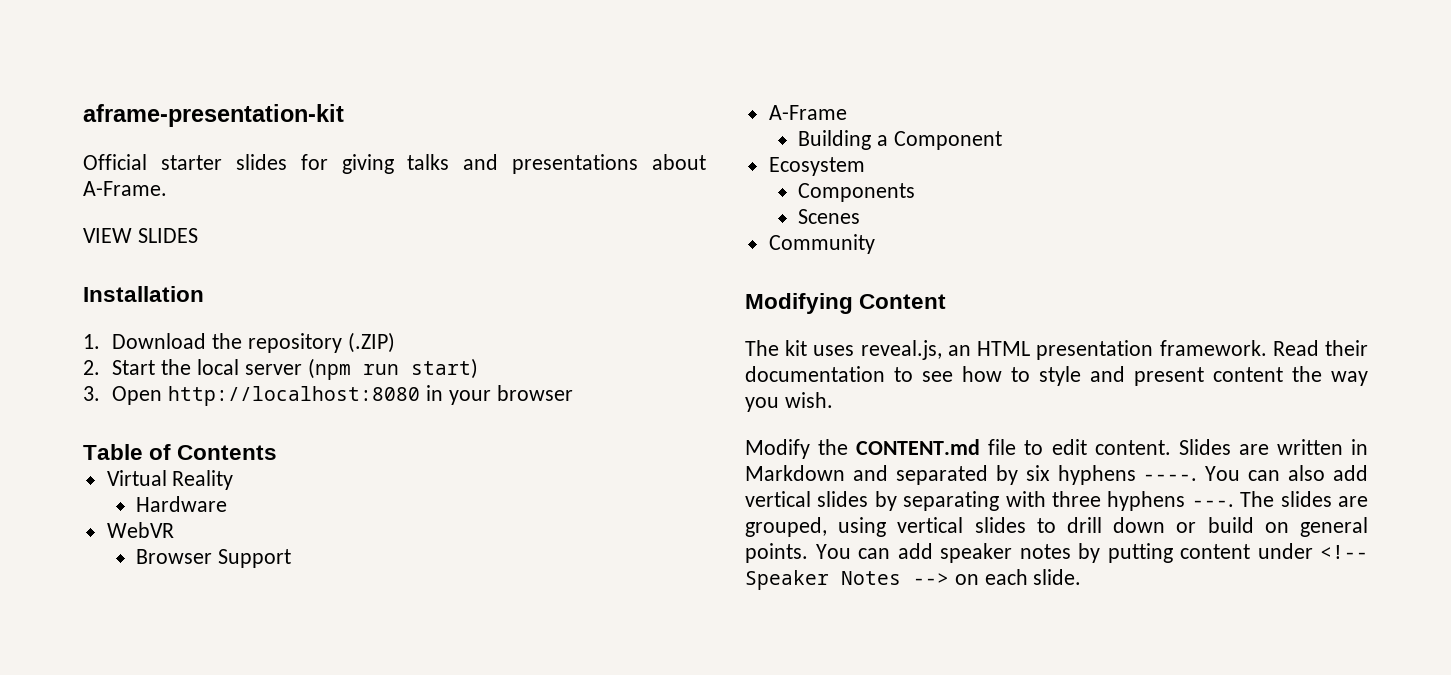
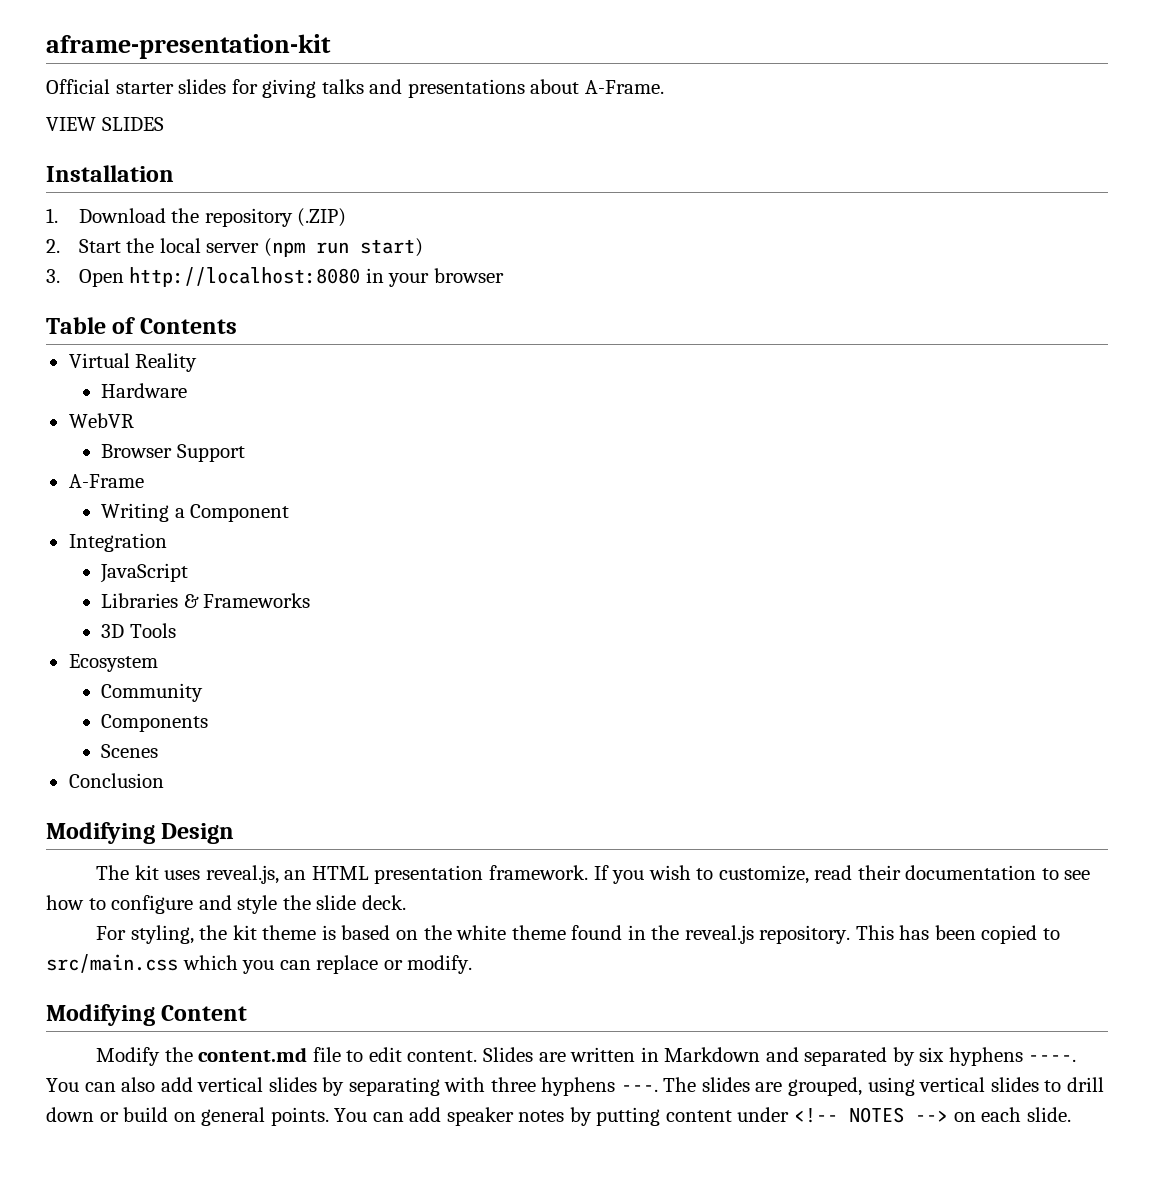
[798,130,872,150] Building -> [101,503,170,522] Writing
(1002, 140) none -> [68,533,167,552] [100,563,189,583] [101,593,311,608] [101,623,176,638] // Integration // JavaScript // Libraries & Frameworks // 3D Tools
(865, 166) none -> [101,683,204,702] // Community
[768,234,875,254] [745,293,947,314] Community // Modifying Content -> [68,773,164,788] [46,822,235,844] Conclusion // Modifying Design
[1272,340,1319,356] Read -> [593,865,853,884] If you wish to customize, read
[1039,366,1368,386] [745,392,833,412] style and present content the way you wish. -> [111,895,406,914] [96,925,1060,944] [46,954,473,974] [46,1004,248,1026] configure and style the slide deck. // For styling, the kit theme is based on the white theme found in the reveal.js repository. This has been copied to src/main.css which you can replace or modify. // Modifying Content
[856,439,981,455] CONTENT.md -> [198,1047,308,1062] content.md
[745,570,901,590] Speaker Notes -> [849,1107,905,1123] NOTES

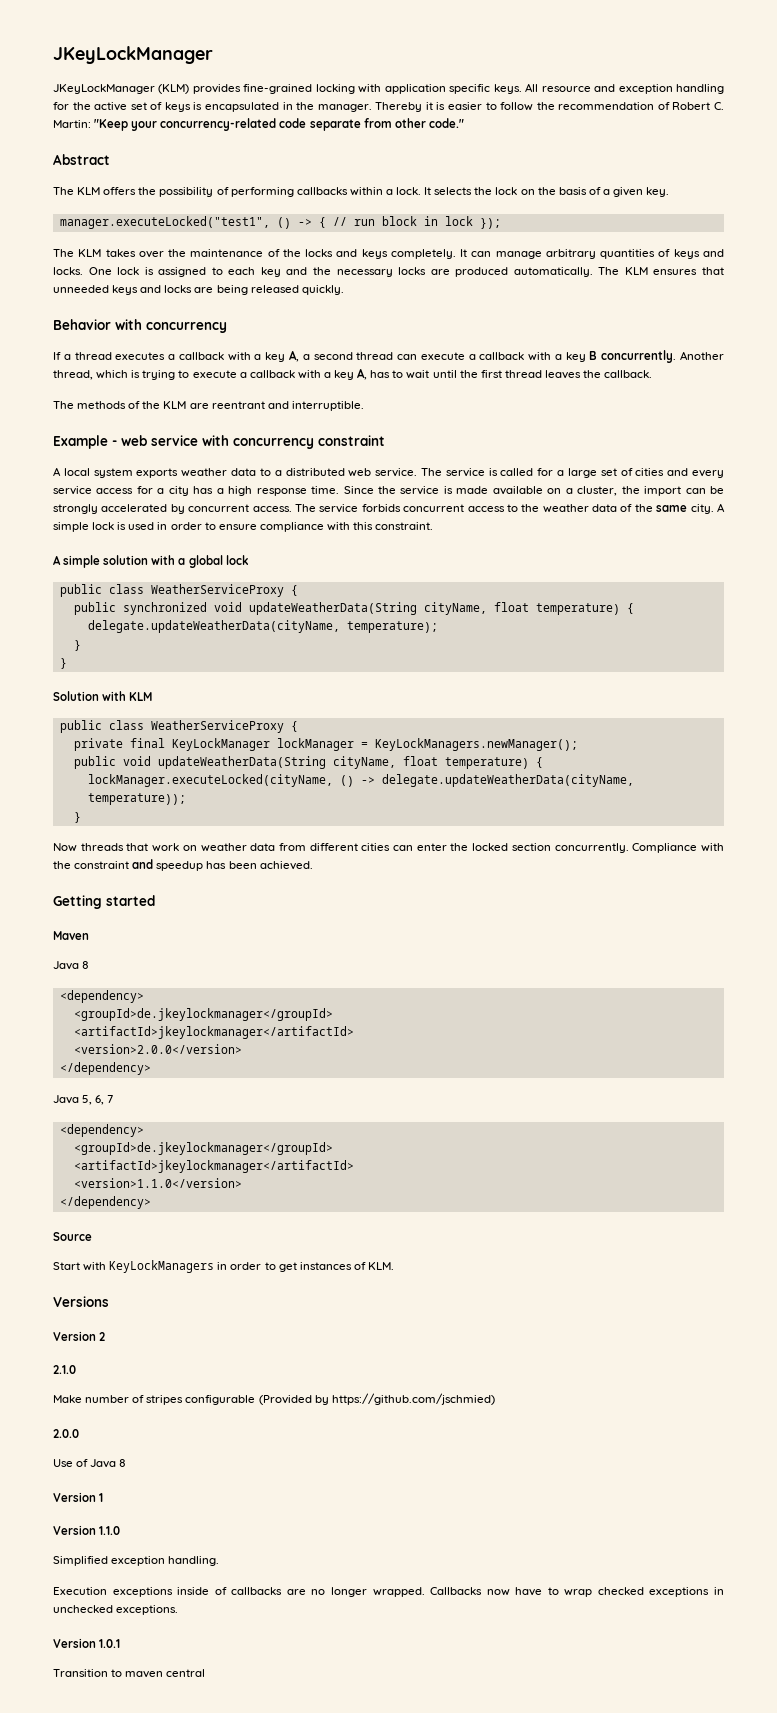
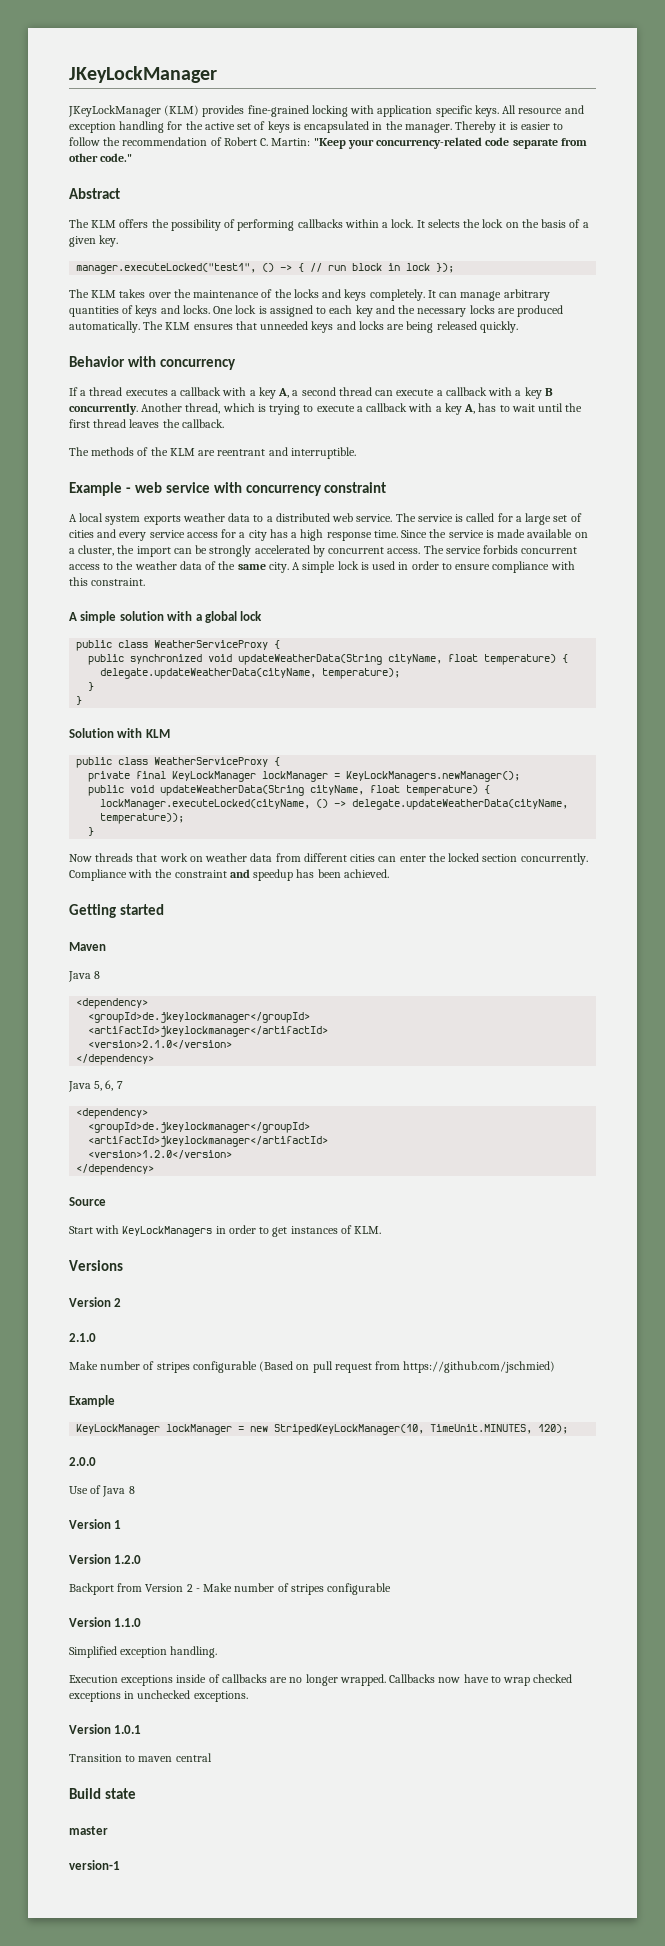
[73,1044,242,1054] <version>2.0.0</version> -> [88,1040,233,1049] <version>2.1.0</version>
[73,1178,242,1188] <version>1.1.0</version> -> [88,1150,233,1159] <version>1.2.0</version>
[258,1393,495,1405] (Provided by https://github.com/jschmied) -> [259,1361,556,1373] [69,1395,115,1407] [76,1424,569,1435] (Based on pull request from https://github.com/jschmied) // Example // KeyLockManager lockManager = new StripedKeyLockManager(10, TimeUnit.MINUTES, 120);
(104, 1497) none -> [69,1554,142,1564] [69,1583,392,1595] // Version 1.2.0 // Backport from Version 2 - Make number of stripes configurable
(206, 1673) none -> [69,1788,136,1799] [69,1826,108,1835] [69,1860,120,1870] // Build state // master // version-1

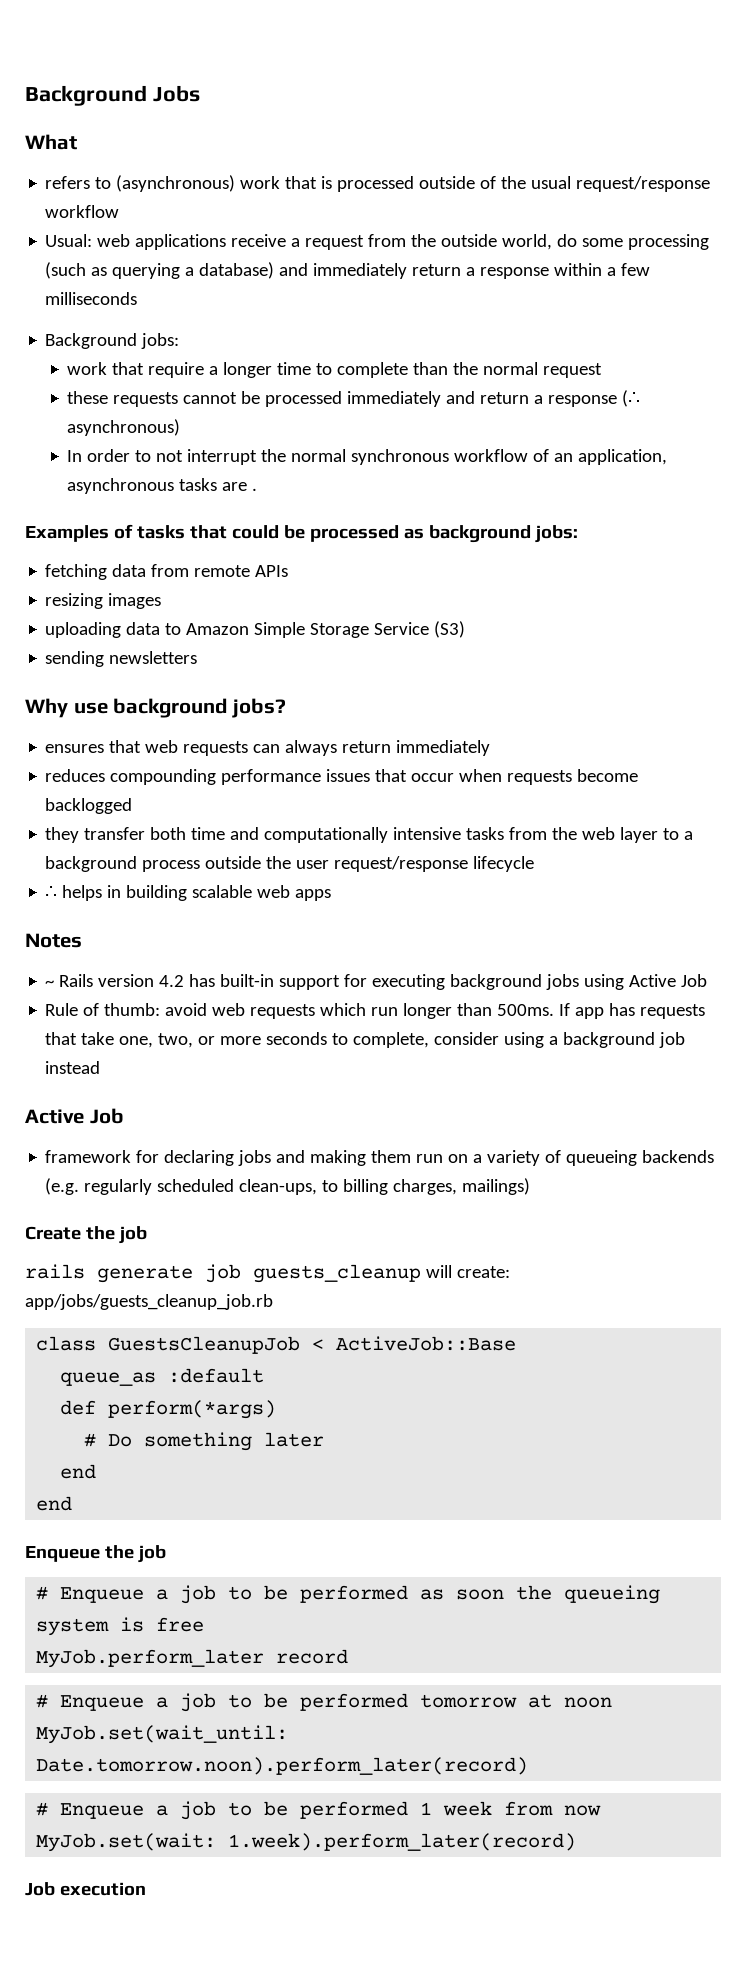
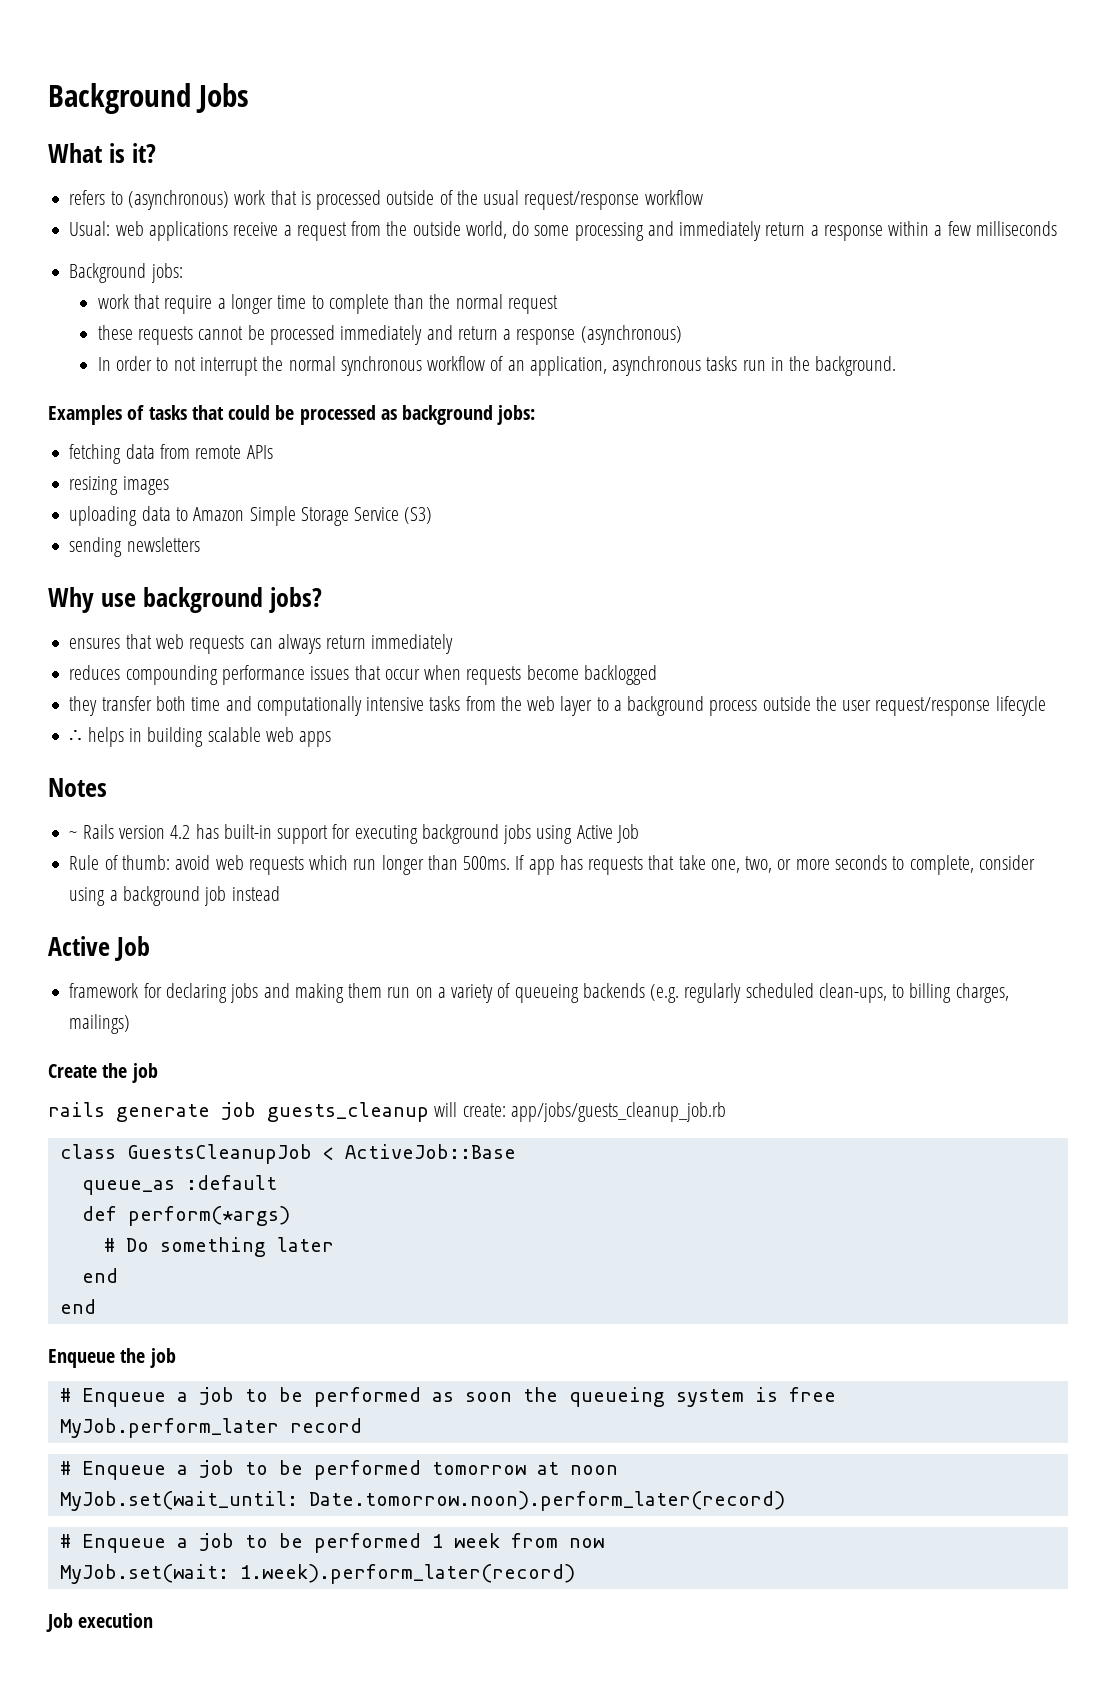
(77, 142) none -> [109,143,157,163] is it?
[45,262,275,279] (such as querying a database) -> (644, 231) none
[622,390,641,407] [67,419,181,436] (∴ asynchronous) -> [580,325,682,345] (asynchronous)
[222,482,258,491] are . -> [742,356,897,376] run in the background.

════════

# WHAT THE TASK REQUIRES:
Return, exactly as written, only those lines that run from the one with "(77, 142) none -> [109,143,157,163] is it?" to the last line of the data, both of those lines included.

# RESULT OF THIS TASK:
(77, 142) none -> [109,143,157,163] is it?
[45,262,275,279] (such as querying a database) -> (644, 231) none
[622,390,641,407] [67,419,181,436] (∴ asynchronous) -> [580,325,682,345] (asynchronous)
[222,482,258,491] are . -> [742,356,897,376] run in the background.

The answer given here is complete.